St Mary’s Roman Catholic School

In the 1880s the large-scale working of the Slamannan coalfield extended up to the Black Loch.  Many of the colliers housed in the new miners’ rows were Irish and followed the Roman Catholic faith.  Consequently they, together with the colliery owners, raised a school in 1885 at Barnsmuir a little to the east of the Limerigg Public School.  The schoolroom was used as a chapel on Sundays and is labelled as “St Mary’s R.C. Chapel & School” on the 1899 Ordnance Survey map.

Illus: 1895/99 Ordnance Survey Map (National Library of Scotland).

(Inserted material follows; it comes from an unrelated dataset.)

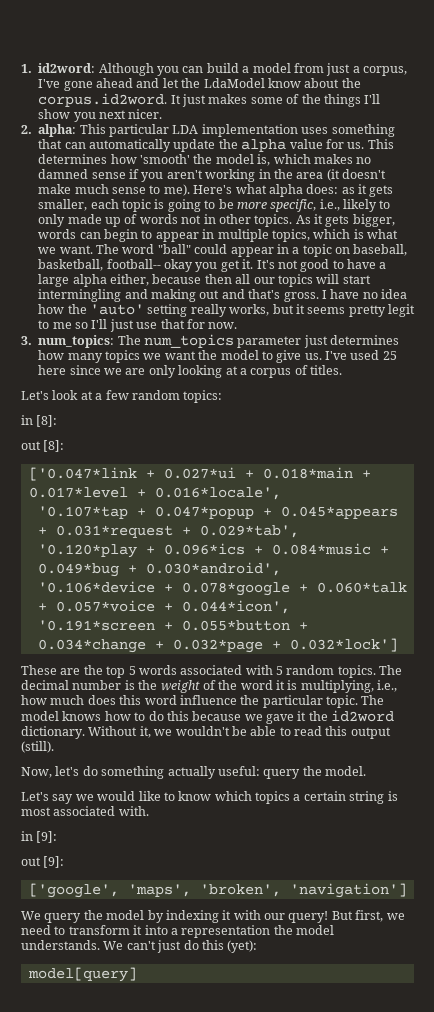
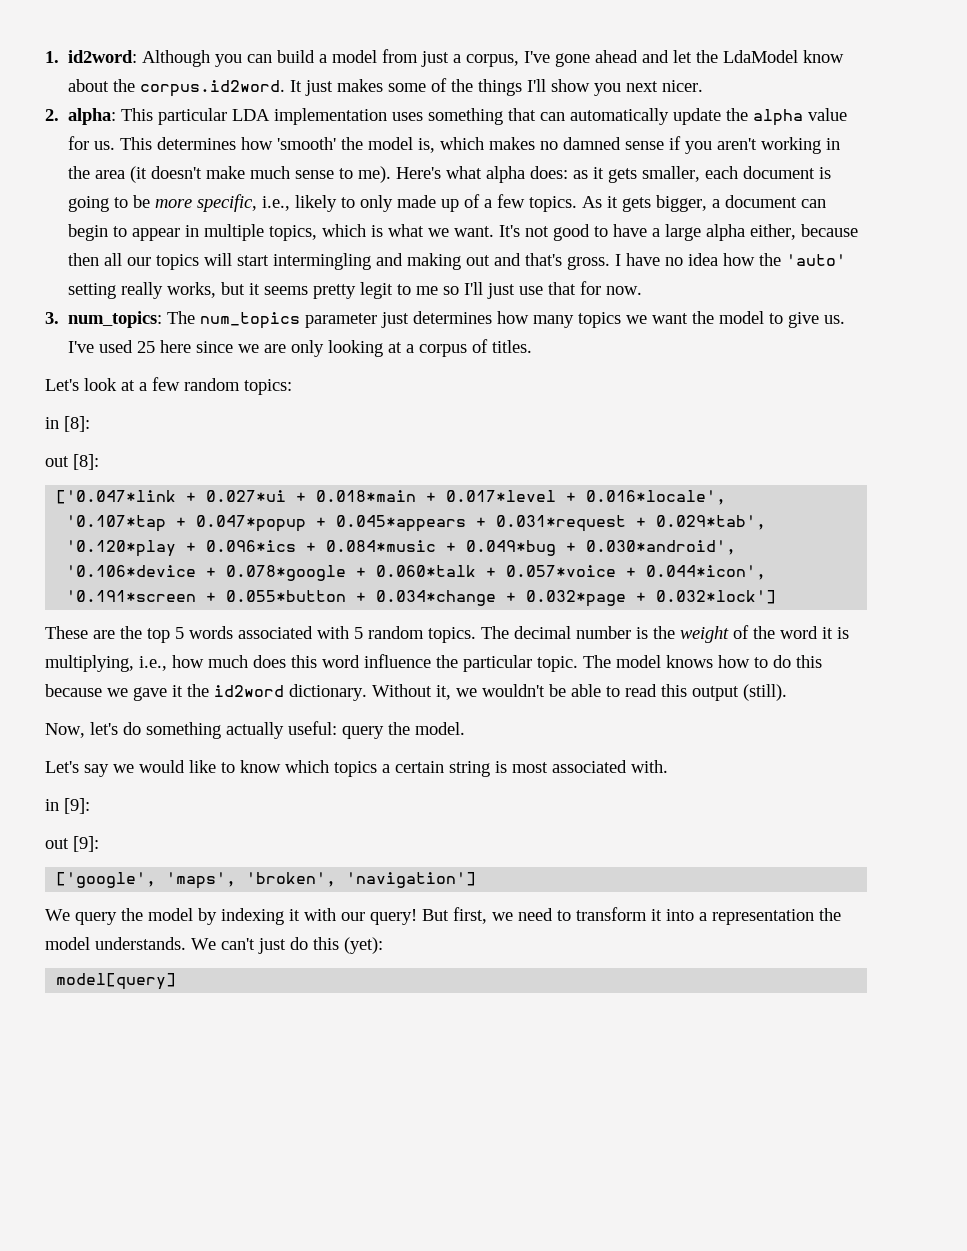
- Here's what alpha does: as it gets smaller, each topic is going to be more specific, i.e., likely to only made up of words not in other topics.
+ Here's what alpha does: as it gets smaller, each document is going to be more specific, i.e., likely to only made up of a few topics.
- As it gets bigger, words can begin to appear in multiple topics, which is what we want.
+ As it gets bigger, a document can begin to appear in multiple topics, which is what we want.
- The word "ball" could appear in a topic on baseball, basketball, football-- okay you get it.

Attached to the school was a residence for the priest, who presumably acted as the teacher.  In 1884 it had been Rev Grady and in 1895 it was Father Mason who corresponded with the Slamannan School Board about the provision of free school books.  The Board was providing them for its own schools but pointed out that as St Mary’s was not under its management it could not do so for it.  After consultation with the Scottish School Board this decision was subsequently reversed.  The school used a system of school monitors and in 1896 an incident occurred when a 15 year old monitress had occasion to discipline one of the Irish boys there.  On her way home she was attacked by the boy’s brother who worked in the colliery.

Illus: the Blackloch Row with the house built on the site of the Barnsmuir School beyond

Despite the initial book rebuff it is clear that the school and the board worked closely together and the attendance figures for Barnsmuir were supplied to the School Board every year.  In 1894 the average attendance was 75 and in 1898 it was 71.  As the coal was worked out these numbers declined and in 1911 there were only 49 pupils.  It was decided to close the school and at the beginning of the 1911/1912 session 45 of the pupils enrolled at Limerigg Public School and four at Slamannan.